Two years ago this coming Feburary some kids from the high school decided to skip school. One of them was our neighbor and the other didn't live far away. They did some drinking and decided to go test out there new gun. They shot our baby along with three other horses and a cow. Our older neighbors were home and called the cops, thankfully there was one near by so it didn't take him long to get there. Not long after the cop arrived the boys drove back by the house and waved at the cop, so the cops caught them. They went to juvy and have served their time. I don't think I am mad at them anymore, I just can't understand what would possess you to shot a baby. He didn't even get the chance to fell the sun on a warm spring day after a long winter! He wasn't even a year old! I hope he didn't suffer and I really miss him. I never thought that this would happen to us because we are back off the road and I don't think they would have actually got him if he hadn't been in a round pen because we were weaning him. Thankfully none of our other horses were shot, I am sure they ran when they heard the shot and were out of range. For a couple months after it happened all of the horses would get nervous when ever our other neighbors were target practicing. Rest in peace Lightning Bug.


----------



## barnrat

I'm a high school student and I am here to say that HIGH SCHOOL SUCKS! all the students are immature drug freaks. (I think I may be immature but sure not a drug freak! Never will and never have had drugs it messes with your mind. 

I'm glad your so forgiving. I don't know if I could manage to like that.

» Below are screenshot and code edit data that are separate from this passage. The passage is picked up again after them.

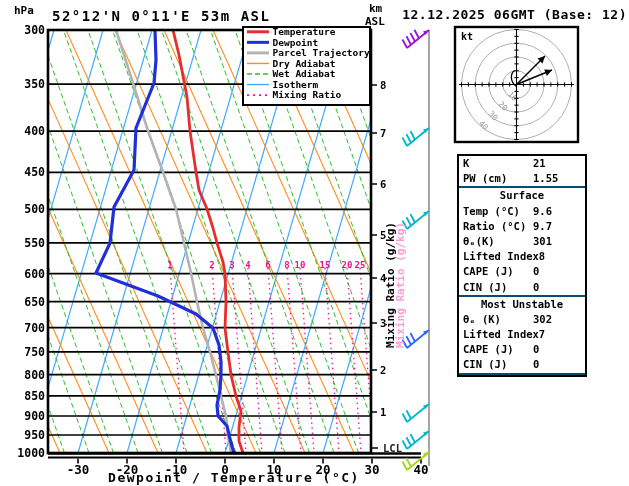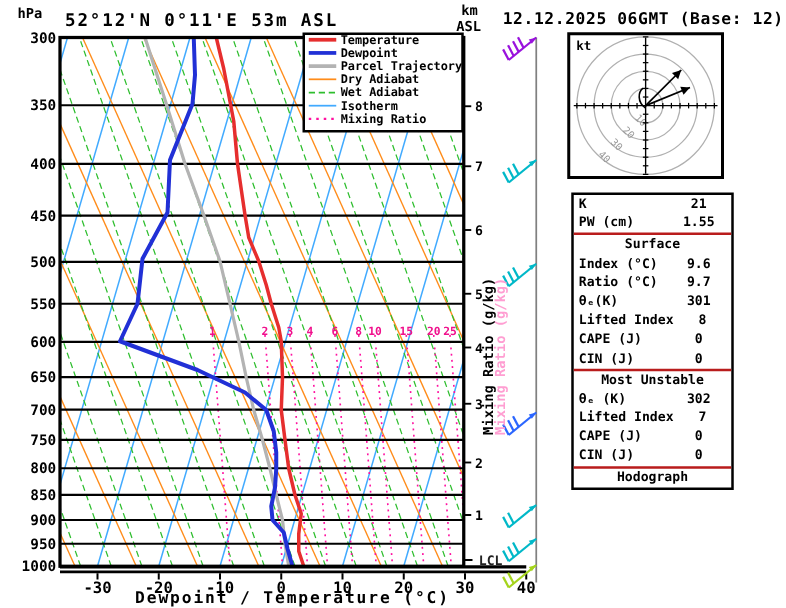"21" .stats-v { text-align: center -> left }
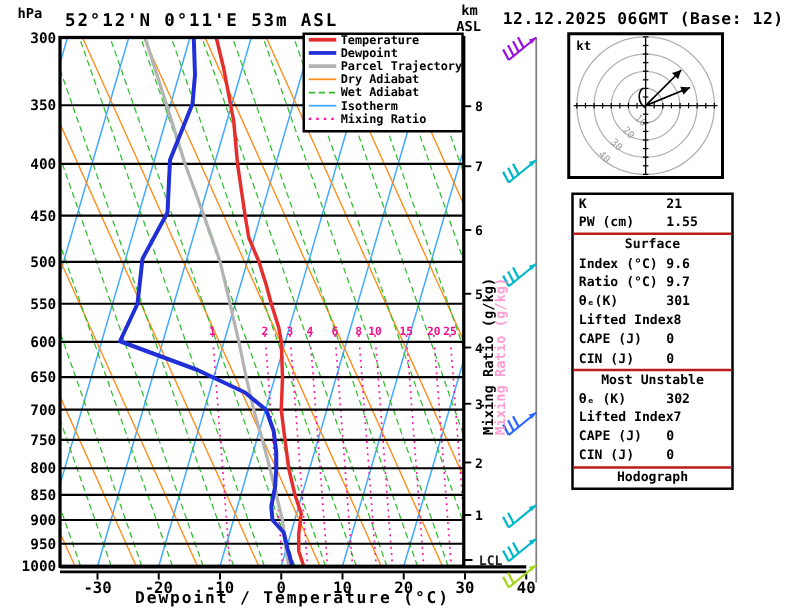"Surface" .stats-section { border-top: 2px solid #b91c1c -> 2px solid #0c4a6e }
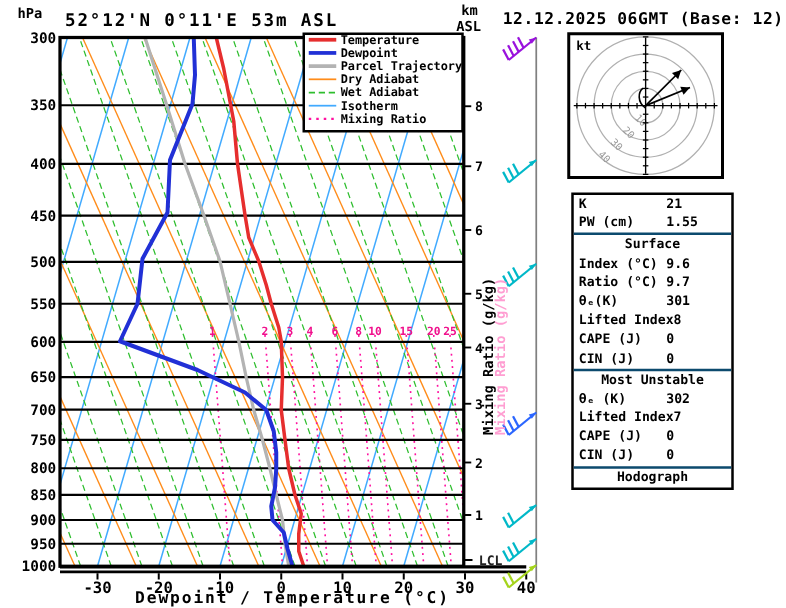"Index (°C)" span.stats-k { text: Index -> Temp }
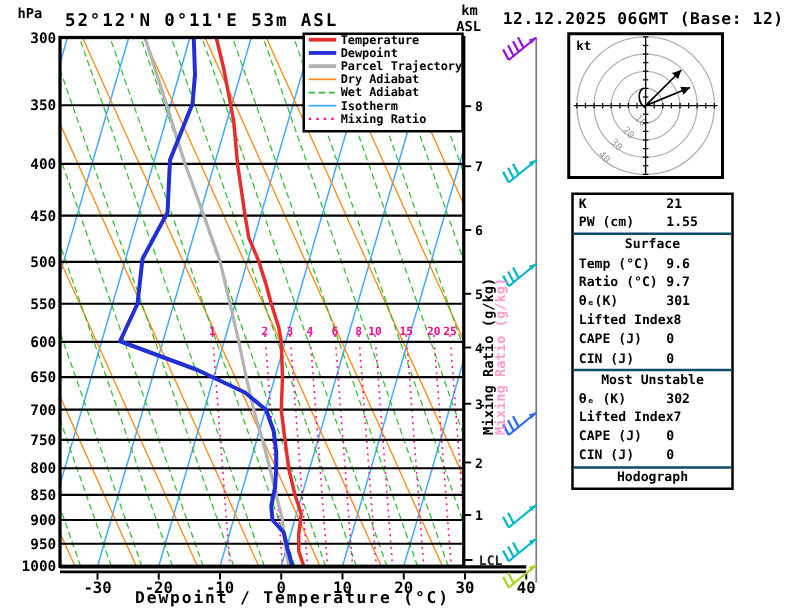"Hodograph" div.stats-title { html: <div>Hodograph</div> -> none }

I cried when reading that..


----------



## jazzyrider

thats just awful  ive just done my make up for work and now im going to have to redo it. poor baby!

i think its great you can be so forgiving. i dont know if i could be that way


----------



## Vidaloco

That is just so tragic. The loss of an innocent foal is bad enough but when its at the hands of uncaring kids its all the more heartbreaking. I hope the boys will get their lives in order, unfortunatly thats how so many murderers get their start, killing animals. I have never understood the mentality that can kill or torture an animal or be destructive in any way. Its been awhile since I was a teen but I don't think I understood it then either. You are a kind and forgiving person, Bless you


----------



## buckaroo2010

After reading that story I thought I was going to cry  That was so horrible i dont know how you could ever forgive them..I know I would never be able to.


----------



## Horseknogg

I know, revenge is not a welcome thought but I reckon giving them a few minutes in the round yard with cranky old stalion I know would probably make me feel better.There is truely something scarey in mind that finds hurting horses fun.I`m going to go talk this over with Sam, get a horse point of view.


----------



## kim_angel

I am so sorry that happened to you, your family and the baby. I had to hold back the tears when I read your post.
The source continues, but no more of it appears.